Research does not actually support the blanket statements Ms. Marcotte makes.  Neither does U.S. Department of Health and Human Services (HHS) Secretary, Kathleen Sebelius.

Secretary Sebelius has admitted that the FDA’s definition of “contraception” is not limited to a drug’s ability to prevent conception, but extends to blocking the implantation of an already developing human embryo. “The Food and Drug Administration has a category [of drugs] that prevent fertilization and implantation. That’s really the scientific definition.”[5] (Emphasis added.) Secretary Sebelius stated that under the new HHS mandate, “These covered prescription drugs are specifically those that are designed to prevent implantation.” [6]

One does not have search hard to find the bias that has apparently blinded Ms. Marcotte to the facts. “In an ideal world, these kind of distinctions wouldn’t matter that much.  A fertilized egg is a single cell, and a woman is an actual person whose needs trump those of an organism whose only function is replicating DNA.”

Ms. Marcotte is personally unbothered by how any “contraceptive” may actually work (and is, in fact, an outspoken abortion advocate), because in her “ideal world” a person’s worth is inversely proportional to his or her vulnerability.

However, many other women do care about how their “birth control” works.  For women concerned about post-fertilization effects of a birth control method, at least one study has found that whether that was the primary mechanism of action was less important than the fact that it can have such a life-ending effect, “For those women who would not use or would stop using a method acting after fertilization, it did not matter whether such effects were common or rare.” [7]

A true commitment to women would provide them with the information that they care about.  Instead, Ms. Marcotte is committed to her “ideal world,” where human life does not have inherent dignity and convenience-to-me should decide the fate of the more vulnerable.
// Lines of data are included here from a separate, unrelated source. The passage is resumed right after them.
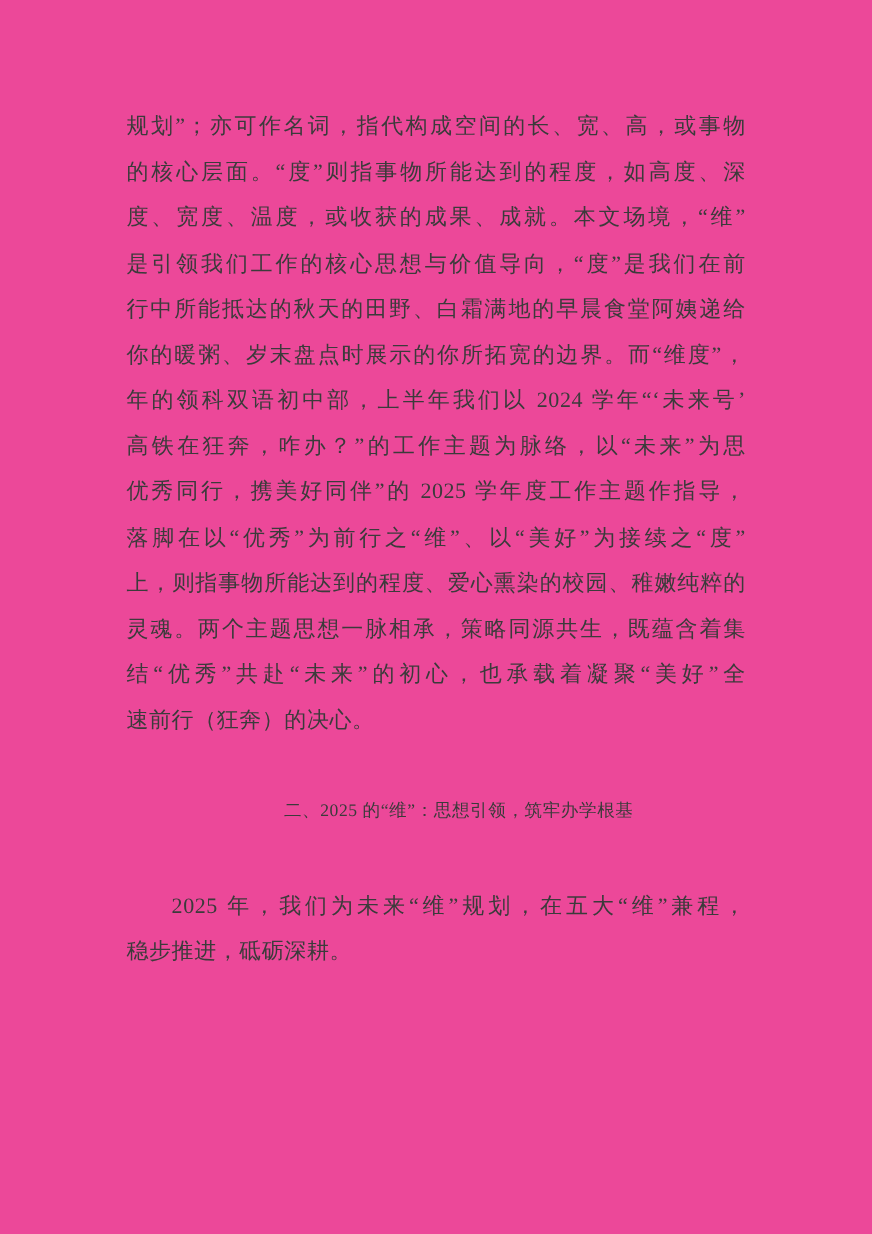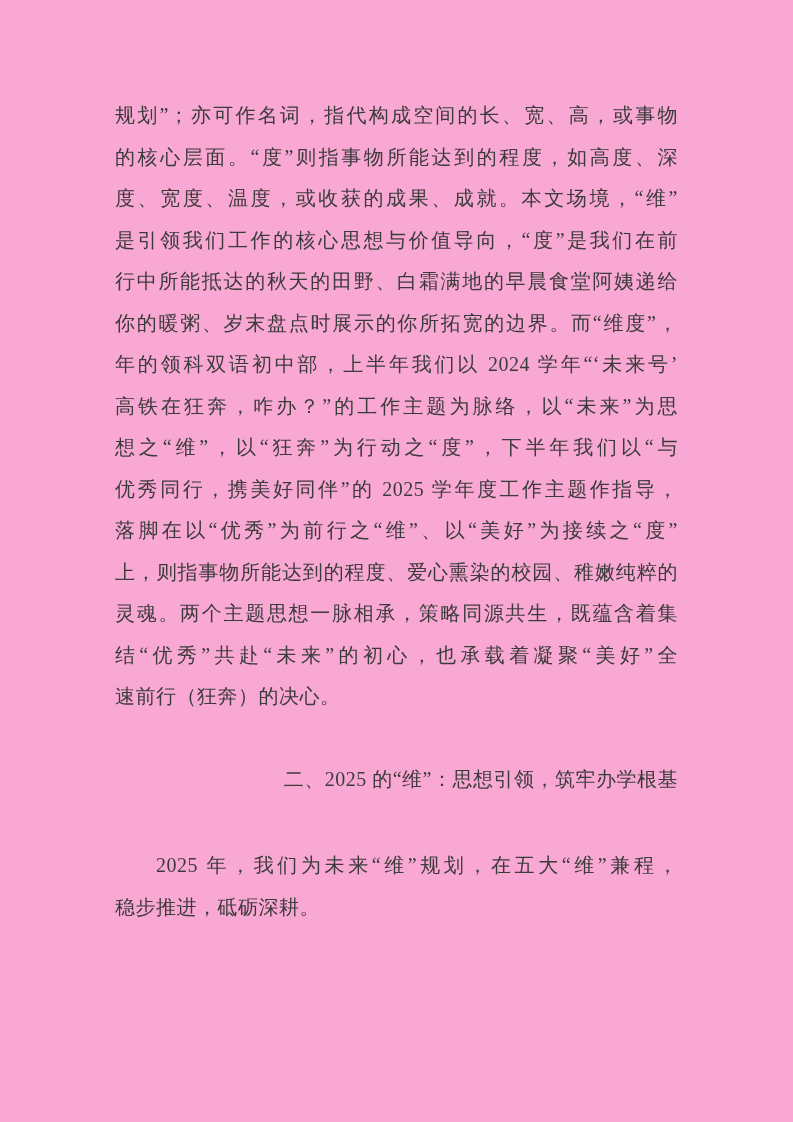"规划”；亦可作名词，指代构成空间的长、宽、高，或事物" .page { background: #f9a8d4 -> #ec4899 }
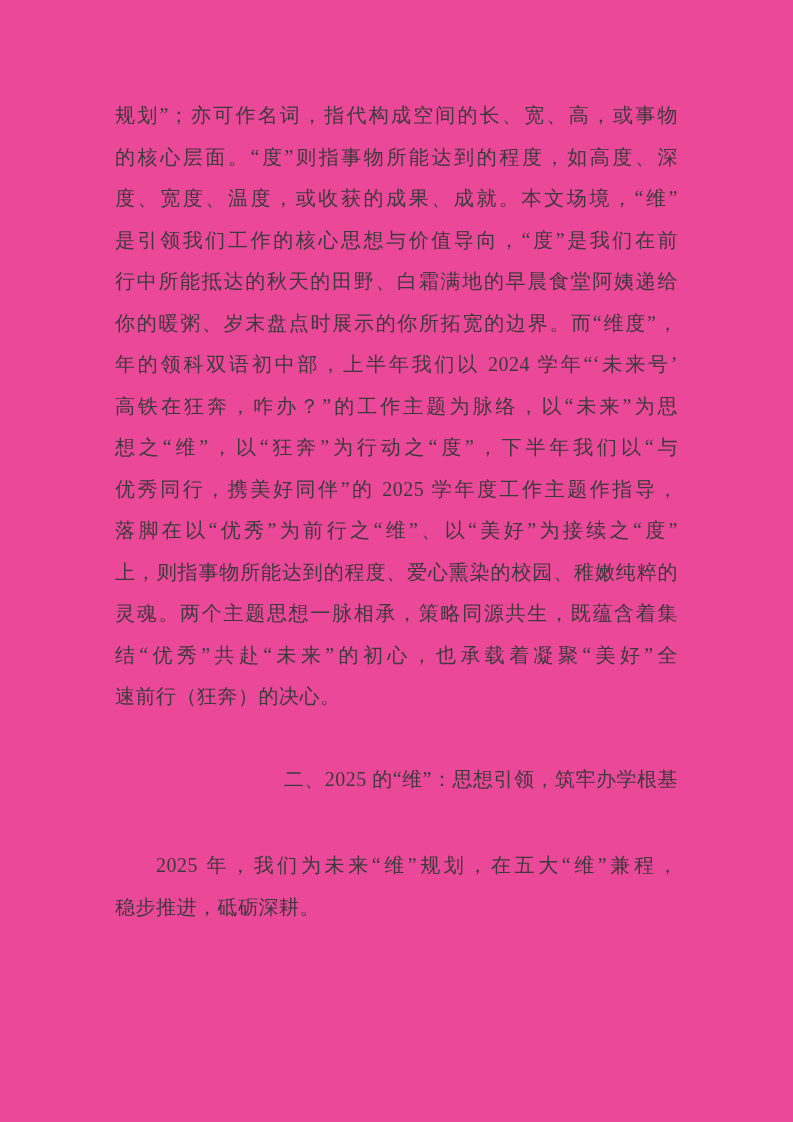"想之“维”，以“狂奔”为行动之“度”，下半年我们以“与" div.line { html: <div>想之“维”，以“狂奔”为行动之“度”，下半年我们以“与</div> -> none }
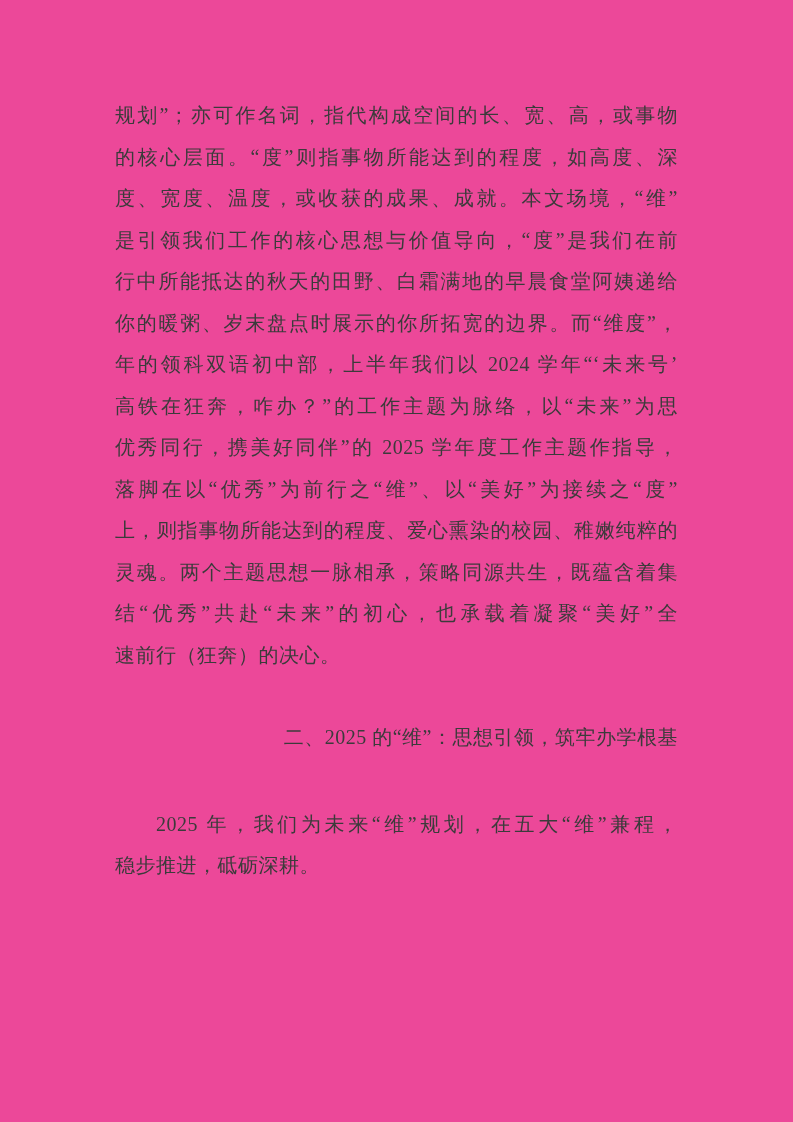"二、2025 的“维”：思想引领，筑牢办学根基" .heading { font-size: 20px -> 16px; text-align: right -> center }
[1] For more information see The Con: ella, Americans United for Life,

[2] See (last visited June 19, 2012). The Department of Health and Human Services guide to “Birth Control Methods” describes among the mechanisms of action for copper IUDs, “If fertilization does occur, the IUD keeps the fertilized egg from implanting in the lining of the uterus.”  For hormonal IUDs, the guide states, “It also affects the ability of a fertilized egg to successfully implant in the uterus.”

[3] J. Trussell et al., Emergency Contraception: A Last Chance to Prevent Unintended Pregnancy, Office of Population Research at Princeton University (June 2010).

[4] Id.

[5] Kelly Wallace, Health and Human Services Secretary Kathleen Sebelius Tells iVillage “Historic”New Guidelines Cover Contraception, Not Abortion, iVillage, Aug. 2, 2011 available at (last visited June 12, 2012).

[6] Id.

[7] See Dye et al., Women and postfertilization effects of birth control: consistency of beliefs, intentions and reported use, 5(11) BMC Women’s Health (2005). See also de Irala J, Lopez del Burgo C, Lopez de Fez CM, Arredondo J, Mikolajczyk RT, Stanford JB, Women’s attitudes towards mechanisms of action of family planning methods: survey in primary health centers in Pamplona, Spain, BMC Women’s Health 7 (2007) available at (last visited June 19, 2012).